++++ Available data
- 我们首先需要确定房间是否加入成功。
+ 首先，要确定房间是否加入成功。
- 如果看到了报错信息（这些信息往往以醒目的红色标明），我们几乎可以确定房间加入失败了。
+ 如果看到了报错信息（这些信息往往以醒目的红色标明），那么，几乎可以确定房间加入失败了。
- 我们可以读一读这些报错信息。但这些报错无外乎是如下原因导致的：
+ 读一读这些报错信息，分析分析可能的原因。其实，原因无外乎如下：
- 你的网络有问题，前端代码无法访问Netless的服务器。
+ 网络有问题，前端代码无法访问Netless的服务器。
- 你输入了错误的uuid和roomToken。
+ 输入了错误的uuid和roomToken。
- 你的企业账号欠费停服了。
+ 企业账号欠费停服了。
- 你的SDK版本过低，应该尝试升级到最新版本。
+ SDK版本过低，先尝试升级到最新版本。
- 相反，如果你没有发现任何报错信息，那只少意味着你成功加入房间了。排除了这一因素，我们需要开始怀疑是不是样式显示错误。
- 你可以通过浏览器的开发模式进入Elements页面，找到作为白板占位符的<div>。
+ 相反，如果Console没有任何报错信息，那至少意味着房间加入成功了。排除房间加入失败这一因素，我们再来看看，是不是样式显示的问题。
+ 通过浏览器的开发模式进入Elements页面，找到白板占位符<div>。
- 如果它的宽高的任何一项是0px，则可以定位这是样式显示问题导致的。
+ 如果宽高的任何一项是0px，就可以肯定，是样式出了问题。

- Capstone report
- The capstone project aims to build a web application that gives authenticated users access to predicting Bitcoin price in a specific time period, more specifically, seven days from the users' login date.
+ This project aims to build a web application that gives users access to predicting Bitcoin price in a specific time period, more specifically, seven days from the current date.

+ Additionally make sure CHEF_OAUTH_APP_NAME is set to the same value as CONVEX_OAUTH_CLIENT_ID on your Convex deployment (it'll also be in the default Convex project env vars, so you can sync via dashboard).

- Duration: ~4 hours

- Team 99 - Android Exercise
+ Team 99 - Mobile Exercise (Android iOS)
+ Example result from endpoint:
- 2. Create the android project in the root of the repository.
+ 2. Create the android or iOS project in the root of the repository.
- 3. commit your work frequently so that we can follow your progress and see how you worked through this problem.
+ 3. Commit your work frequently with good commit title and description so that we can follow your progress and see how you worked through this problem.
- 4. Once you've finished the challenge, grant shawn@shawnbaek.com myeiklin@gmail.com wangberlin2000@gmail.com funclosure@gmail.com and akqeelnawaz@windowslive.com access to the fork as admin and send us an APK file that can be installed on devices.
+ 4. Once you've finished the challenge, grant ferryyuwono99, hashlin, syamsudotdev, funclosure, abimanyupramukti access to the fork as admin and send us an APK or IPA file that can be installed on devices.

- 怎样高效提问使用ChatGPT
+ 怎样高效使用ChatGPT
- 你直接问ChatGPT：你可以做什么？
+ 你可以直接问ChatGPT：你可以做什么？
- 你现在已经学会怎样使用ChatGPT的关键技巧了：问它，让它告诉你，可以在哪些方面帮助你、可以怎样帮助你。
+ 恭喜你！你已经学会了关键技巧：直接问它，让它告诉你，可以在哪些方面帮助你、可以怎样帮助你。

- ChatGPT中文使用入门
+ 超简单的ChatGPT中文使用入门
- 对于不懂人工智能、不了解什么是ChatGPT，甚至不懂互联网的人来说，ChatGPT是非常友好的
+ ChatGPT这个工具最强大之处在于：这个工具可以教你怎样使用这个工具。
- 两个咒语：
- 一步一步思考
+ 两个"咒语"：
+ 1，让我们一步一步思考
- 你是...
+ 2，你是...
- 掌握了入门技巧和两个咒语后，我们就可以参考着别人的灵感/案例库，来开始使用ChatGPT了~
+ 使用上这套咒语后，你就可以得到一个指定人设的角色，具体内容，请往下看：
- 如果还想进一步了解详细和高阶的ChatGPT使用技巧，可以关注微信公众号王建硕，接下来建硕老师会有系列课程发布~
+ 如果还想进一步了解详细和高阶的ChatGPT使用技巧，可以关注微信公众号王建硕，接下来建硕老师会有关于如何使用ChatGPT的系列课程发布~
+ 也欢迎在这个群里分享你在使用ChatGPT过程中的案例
++++++++
Assignment:
The lines from the one containing "work frequently with" through the final line of the listing above are all you should set down, exactly as written.

Answer to this task:
+ 3. Commit your work frequently with good commit title and description so that we can follow your progress and see how you worked through this problem.
- 4. Once you've finished the challenge, grant shawn@shawnbaek.com myeiklin@gmail.com wangberlin2000@gmail.com funclosure@gmail.com and akqeelnawaz@windowslive.com access to the fork as admin and send us an APK file that can be installed on devices.
+ 4. Once you've finished the challenge, grant ferryyuwono99, hashlin, syamsudotdev, funclosure, abimanyupramukti access to the fork as admin and send us an APK or IPA file that can be installed on devices.

- 怎样高效提问使用ChatGPT
+ 怎样高效使用ChatGPT
- 你直接问ChatGPT：你可以做什么？
+ 你可以直接问ChatGPT：你可以做什么？
- 你现在已经学会怎样使用ChatGPT的关键技巧了：问它，让它告诉你，可以在哪些方面帮助你、可以怎样帮助你。
+ 恭喜你！你已经学会了关键技巧：直接问它，让它告诉你，可以在哪些方面帮助你、可以怎样帮助你。

- ChatGPT中文使用入门
+ 超简单的ChatGPT中文使用入门
- 对于不懂人工智能、不了解什么是ChatGPT，甚至不懂互联网的人来说，ChatGPT是非常友好的
+ ChatGPT这个工具最强大之处在于：这个工具可以教你怎样使用这个工具。
- 两个咒语：
- 一步一步思考
+ 两个"咒语"：
+ 1，让我们一步一步思考
- 你是...
+ 2，你是...
- 掌握了入门技巧和两个咒语后，我们就可以参考着别人的灵感/案例库，来开始使用ChatGPT了~
+ 使用上这套咒语后，你就可以得到一个指定人设的角色，具体内容，请往下看：
- 如果还想进一步了解详细和高阶的ChatGPT使用技巧，可以关注微信公众号王建硕，接下来建硕老师会有系列课程发布~
+ 如果还想进一步了解详细和高阶的ChatGPT使用技巧，可以关注微信公众号王建硕，接下来建硕老师会有关于如何使用ChatGPT的系列课程发布~
+ 也欢迎在这个群里分享你在使用ChatGPT过程中的案例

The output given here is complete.